By analyzing existing cross correlation between Blackrock Muniyield Quality and Munivest Fund, you can compare the effects of market volatilities on Blackrock Muniyield and Munivest Fund and check how they will diversify away market risk if combined in the same portfolio for a given time horizon. You can also utilize pair trading strategies of matching a long position in Blackrock Muniyield with a short position of Munivest Fund. Check out your portfolio center. Please also check ongoing floating volatility patterns of Blackrock Muniyield and Munivest Fund.
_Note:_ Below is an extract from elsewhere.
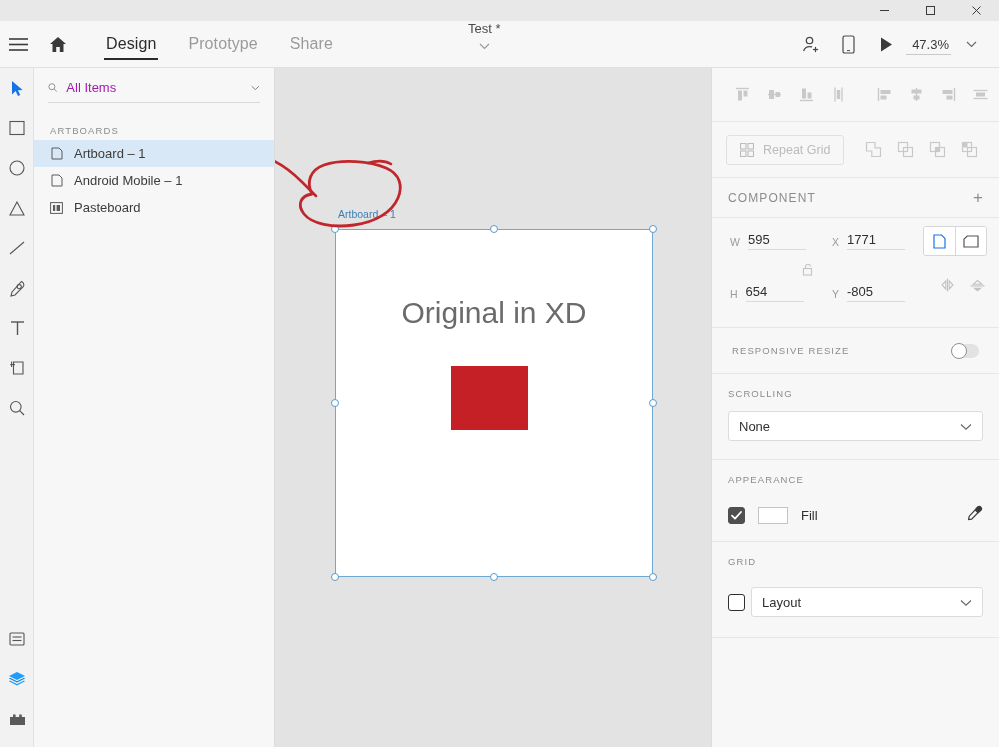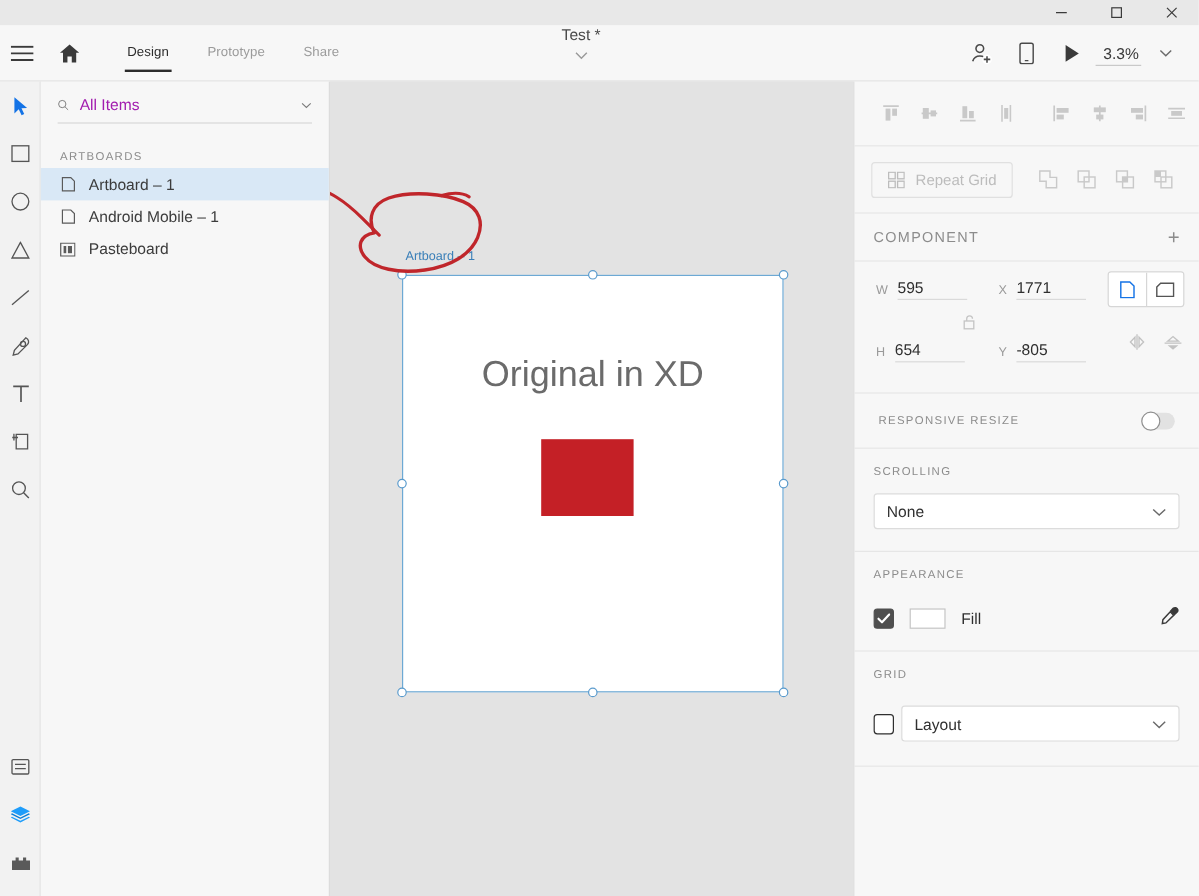"Design" .modetab { font-size: 11px -> 16px }
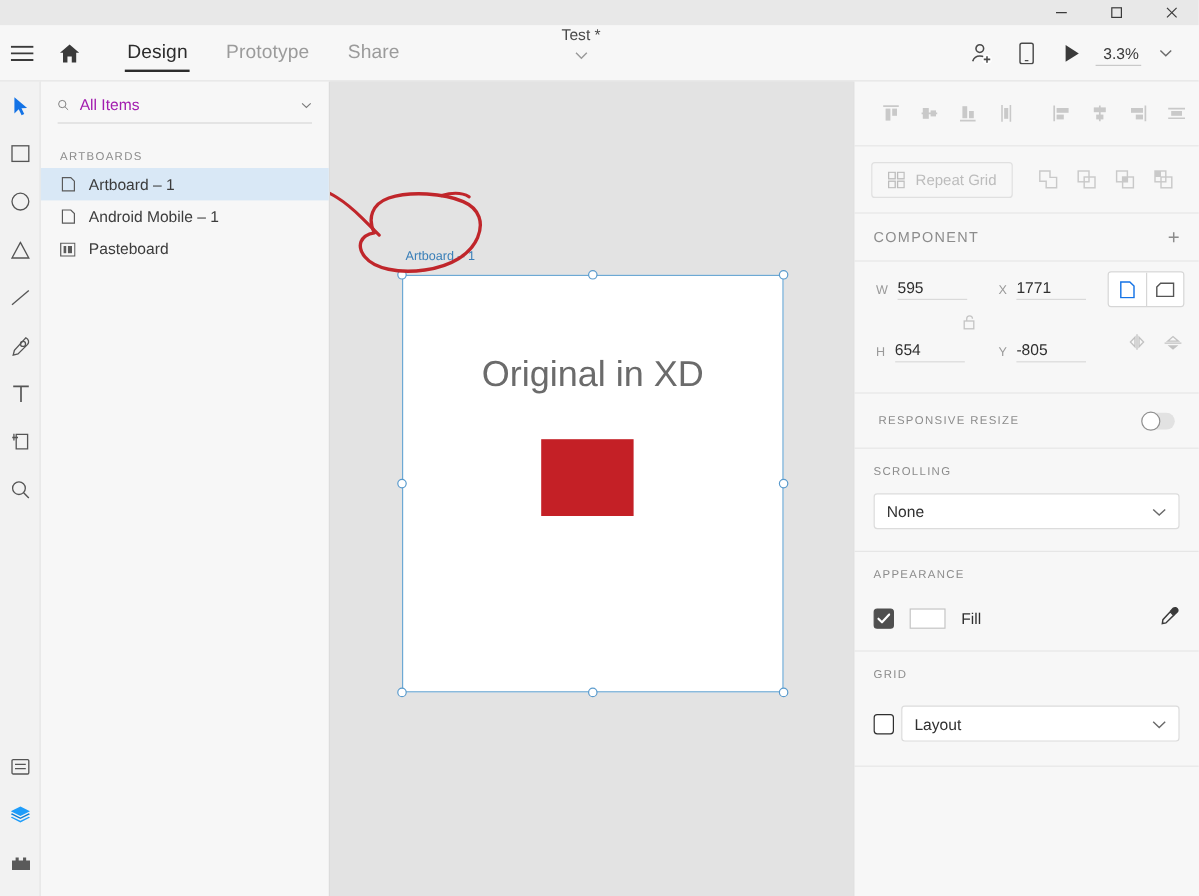"3.3%" div.zoomlabel { text: 3.3% -> 47.3% }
Diversification Opportunities for Blackrock Muniyield and Munivest Fund
0.76 | Correlation Coefficient |
Poor diversification
The 3 months correlation between Blackrock and Munivest is 0.76. Overlapping area represents the amount of risk that can be diversified away by holding Blackrock Muniyield Quality and Munivest Fund in the same portfolio, assuming nothing else is changed. The correlation between historical prices or returns on Munivest Fund and Blackrock Muniyield is a relative statistical measure of the degree to which these equity instruments tend to move together. The correlation coefficient measures the extent to which returns on Blackrock Muniyield Quality are associated (or correlated) with Munivest Fund. Values of the correlation coefficient range from -1 to +1, where. The correlation of zero (0) is possible when the price movement of Munivest Fund has no effect on the direction of Blackrock Muniyield i.e., Blackrock Muniyield and Munivest Fund go up and down completely randomly.
Pair Corralation between Blackrock Muniyield and Munivest Fund
Considering the 90-day investment horizon Blackrock Muniyield Quality is expected to generate 0.93 times more return on investment than Munivest Fund. However, Blackrock Muniyield Quality is 1.07 times less risky than Munivest Fund. It trades about 0.17 of its potential returns per unit of risk. Munivest Fund is currently generating about 0.12 per unit of risk. If you would invest 1,083 in Blackrock Muniyield Quality on June 11, 2025 and sell it today you would earn a total of 59.00 from holding Blackrock Muniyield Quality or generate 5.45% return on investment over 90 days.
Time Period | 3 Months [change] |
Direction | Moves Together |
Strength | Significant |
Accuracy | 100.0% |
Values | Daily Returns |
Blackrock Muniyield Quality vs. Munivest Fund
Performance |
Timeline |
Blackrock Muniyield |
Munivest Fund |
Blackrock Muniyield and Munivest Fund Volatility Contrast
Predicted Return Density |
Returns |
Pair Trading with Blackrock Muniyield and Munivest Fund
The main advantage of trading using opposite Blackrock Muniyield and Munivest Fund positions is that it hedges away some unsystematic risk. Because of two separate transactions, even if Blackrock Muniyield position performs unexpectedly, Munivest Fund can make up some of the losses. Pair trading also minimizes risk from directional movements in the market. For example, if an entire industry or sector drops because of unexpected headlines, the short position in Munivest Fund will offset losses from the drop in Munivest Fund's long position.Blackrock Muniyield vs. Blackrock Muniholdings Closed | Blackrock Muniyield vs. Blackrock Munivest | Blackrock Muniyield vs. Blackrock Muniyield Quality | Blackrock Muniyield vs. Munivest Fund |
Munivest Fund vs. Blackrock Muniyield | Munivest Fund vs. Blackrock Muniyield Quality | Munivest Fund vs. Blackrock Muniyield Quality | Munivest Fund vs. Blackrock Muniholdings Quality |
Check out your portfolio center.Note that this page's information should be used as a complementary analysis to find the right mix of equity instruments to add to your existing portfolios or create a brand new portfolio. You can also try the Competition Analyzer module to analyze and compare many basic indicators for a group of related or unrelated entities.